A faithful copy of every entry is the goal; keep the images out of it.

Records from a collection
-- Opening Marker --

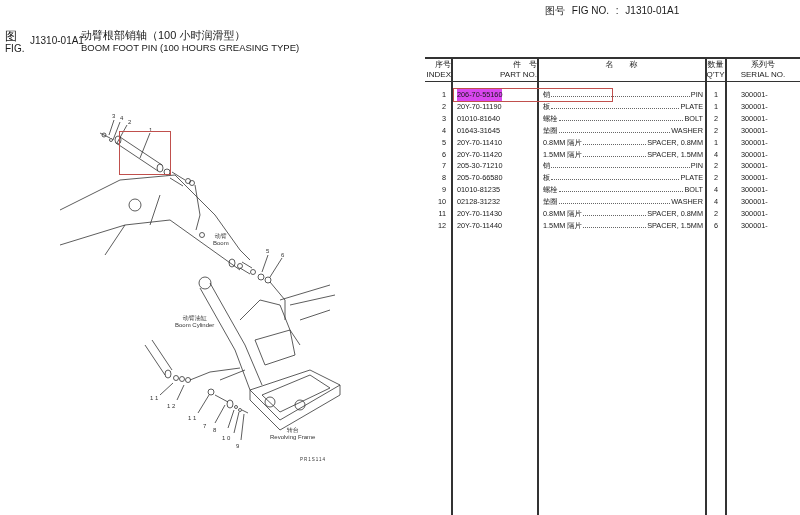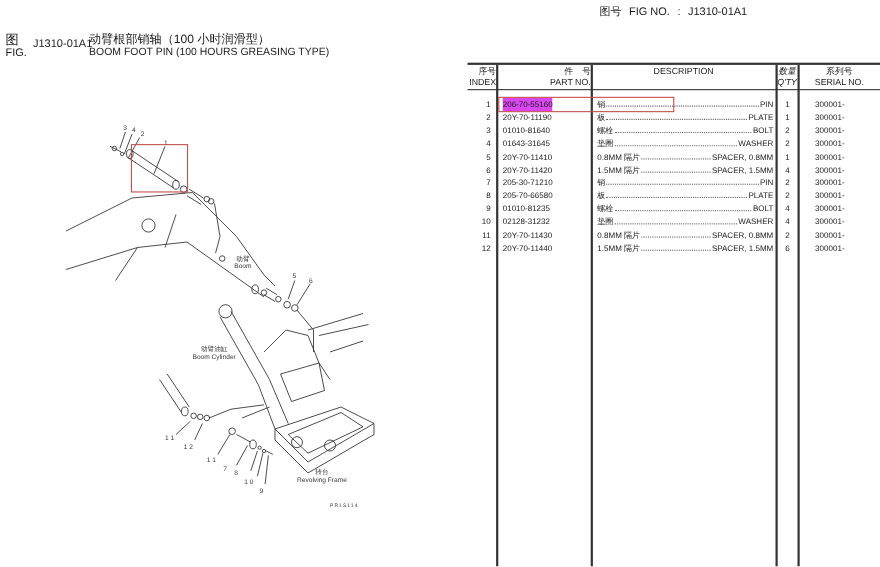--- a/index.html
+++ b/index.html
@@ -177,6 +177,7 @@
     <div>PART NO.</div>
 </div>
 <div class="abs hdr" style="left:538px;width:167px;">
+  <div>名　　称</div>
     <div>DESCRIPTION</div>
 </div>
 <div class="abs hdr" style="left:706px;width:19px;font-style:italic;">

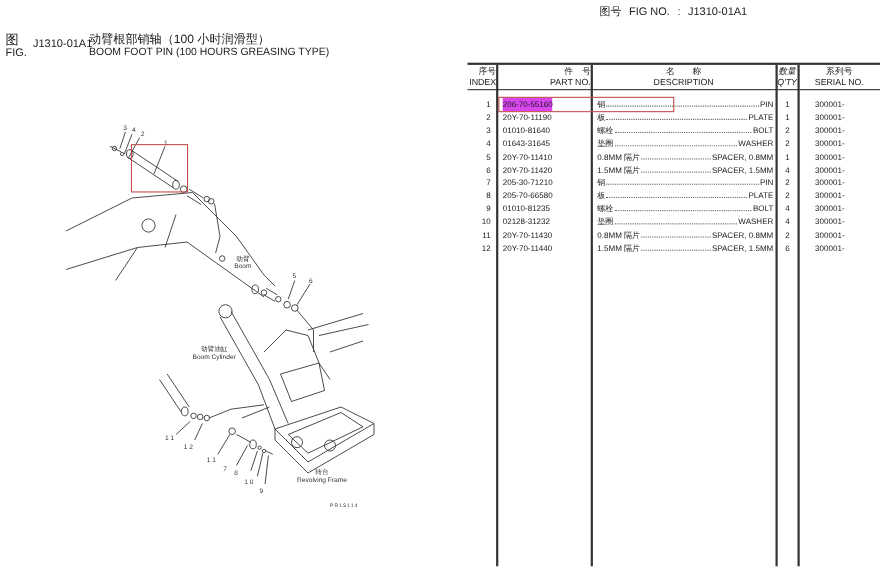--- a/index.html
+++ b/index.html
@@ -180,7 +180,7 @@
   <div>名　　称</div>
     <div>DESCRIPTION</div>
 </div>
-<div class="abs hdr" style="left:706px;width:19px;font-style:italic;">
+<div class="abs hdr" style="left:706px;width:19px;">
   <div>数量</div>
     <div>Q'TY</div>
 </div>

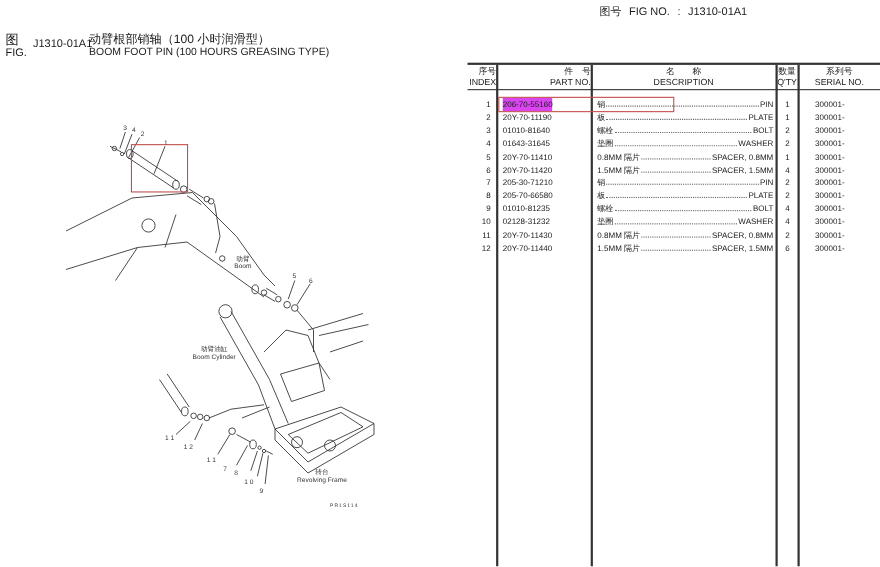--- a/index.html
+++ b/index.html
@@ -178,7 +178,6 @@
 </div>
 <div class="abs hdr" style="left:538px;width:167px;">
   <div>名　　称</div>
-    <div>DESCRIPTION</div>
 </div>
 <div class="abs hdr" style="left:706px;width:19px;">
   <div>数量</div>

-- Closing Marker --

(RESULT FOR THIS TASK):
--- a/index.html
+++ b/index.html
@@ -177,6 +177,7 @@
     <div>PART NO.</div>
 </div>
 <div class="abs hdr" style="left:538px;width:167px;">
+  <div>名　　称</div>
     <div>DESCRIPTION</div>
 </div>
 <div class="abs hdr" style="left:706px;width:19px;font-style:italic;">

--- a/index.html
+++ b/index.html
@@ -180,7 +180,7 @@
   <div>名　　称</div>
     <div>DESCRIPTION</div>
 </div>
-<div class="abs hdr" style="left:706px;width:19px;font-style:italic;">
+<div class="abs hdr" style="left:706px;width:19px;">
   <div>数量</div>
     <div>Q'TY</div>
 </div>

--- a/index.html
+++ b/index.html
@@ -178,7 +178,6 @@
 </div>
 <div class="abs hdr" style="left:538px;width:167px;">
   <div>名　　称</div>
-    <div>DESCRIPTION</div>
 </div>
 <div class="abs hdr" style="left:706px;width:19px;">
   <div>数量</div>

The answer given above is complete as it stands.